Unfortunately “Appropriate action” will be along the lines of confiscation of stock, or a fine
Prison would be more appropriate

At the time of writing, this is still on sale on ebay

Daily Fail cocks up again!

Another Stupid Scare Story
This time Titled “Is your lipstick giving you cancer”
(And a quick note to Daily Mail Journalists I have a copy of this cached for when you delete it and try to pretend it didn’t happen)

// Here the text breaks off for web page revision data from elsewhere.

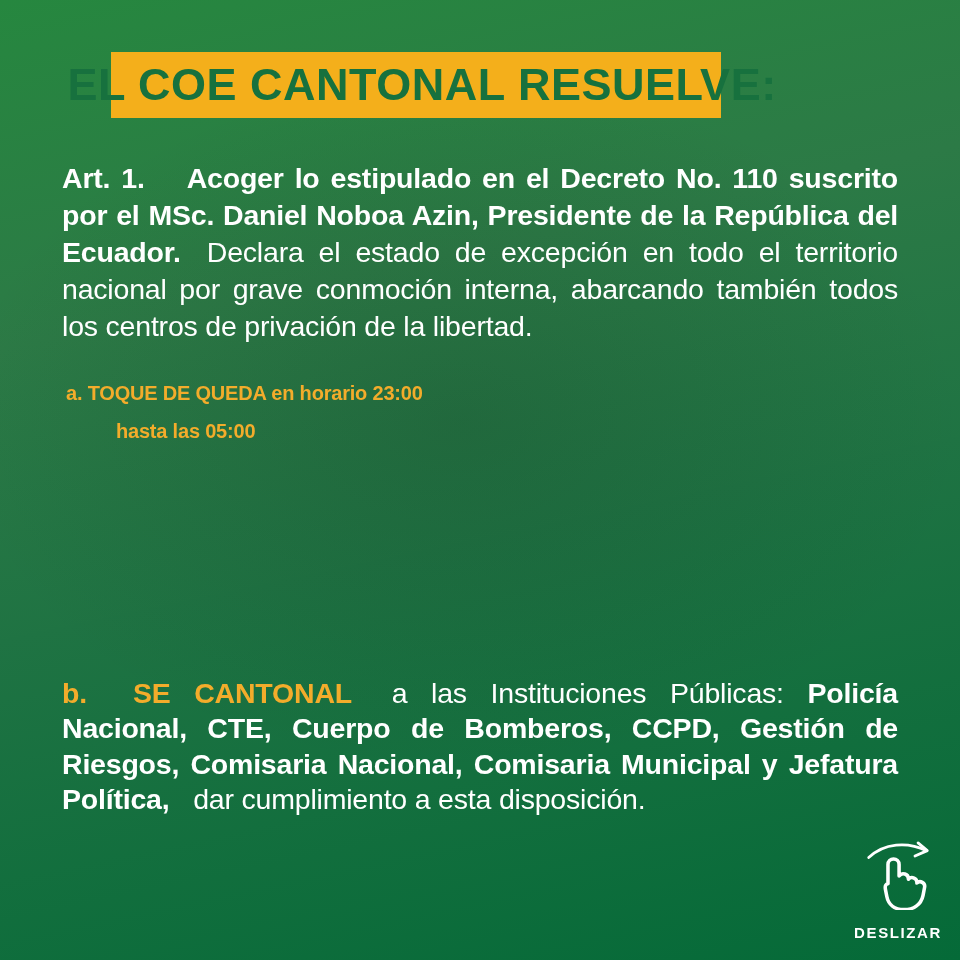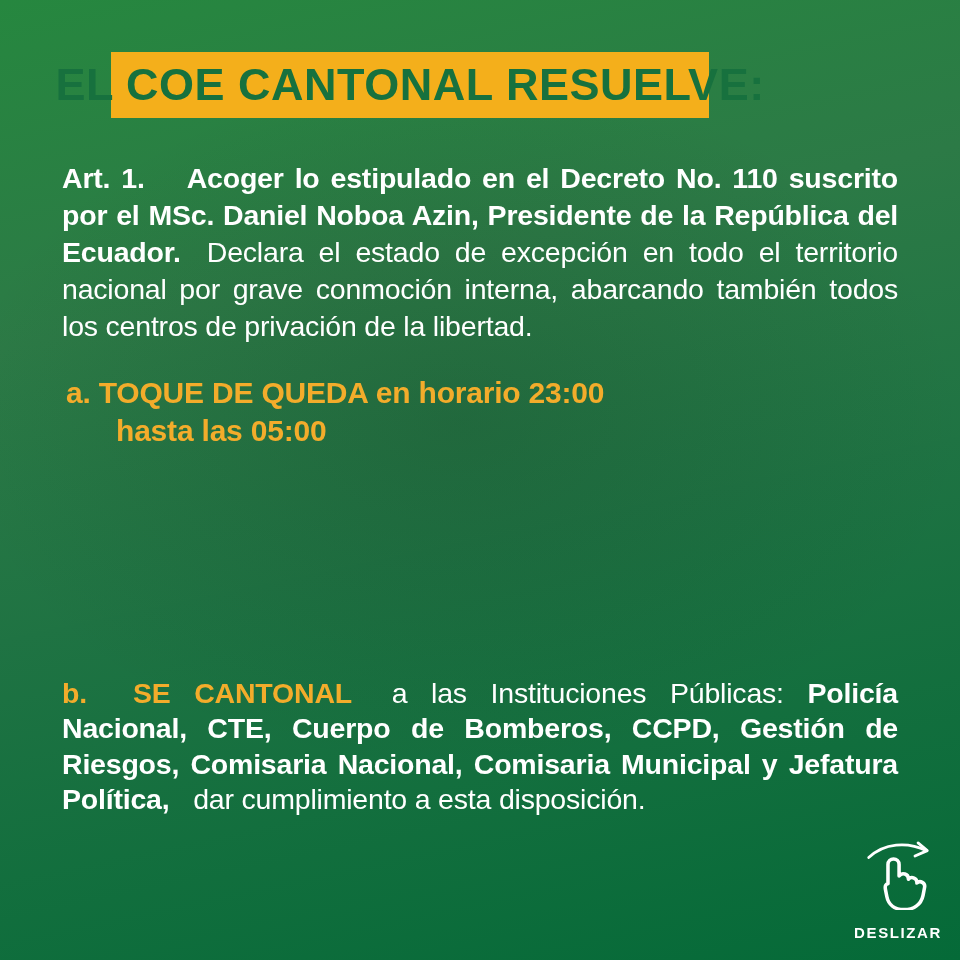--- a/index.html
+++ b/index.html
@@ -23,20 +23,21 @@
   .banner {
     position: absolute;
     left: 111px;
     top: 52px;
     width: 598px;
     height: 66px;
     background: #F4AF1B;
     display: flex;
     align-items: center;
     justify-content: center;
+    padding-left: 12px;
   }
   .banner .title {
     margin: 0;
     font-size: 45px;
     font-weight: 800;
     letter-spacing: 0.5px;
     color: #17713E;
     white-space: nowrap;
   }
 
@@ -56,21 +57,21 @@
   .reg  { font-weight: 400; margin-left: 16px; }
   .tab-spacer   { display: inline-block; width: 42px; }
   .small-spacer { display: inline-block; width: 10px; }
 
   
   .clause-a-heading {
     position: absolute;
     left: 66px;
     top: 374px;
     color: #F3AC2B;
-    font-size: 30px;
+    font-size: 20px;
     font-weight: 800;
     line-height: 38px;
     letter-spacing: -0.2px;
   }
   .clause-a-heading .line2 { padding-left: 50px; }
 
   
   .clause-a-detail {
     position: absolute;
     left: 155px;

All Scary stuff about how nasty Butyl Benzyl Phthalate is and how new research has proven that its really nasty and should be banned.
Well the industry agrees with you, its not good and it should be banned

Oh I forgot it already has been. A year ago (August 2006 to be precise) thanks to the EU, so no Daily Mail reader will be able to get their hands on it anyway
Thanks to the CTPA for being on the ball

And a comment to the author of the piece who is called David Derbyshire
Didn’t they teach you to at least check your facts before embarrassing yourself in print, or do you subscribe to the opinion that you don’t let the facts stand in the way of a good horror story.
Sir, You’re officially named “Gripper of the Week” , and you only get that accolade as I don’t think you’re intelligent enough to be a Wanker!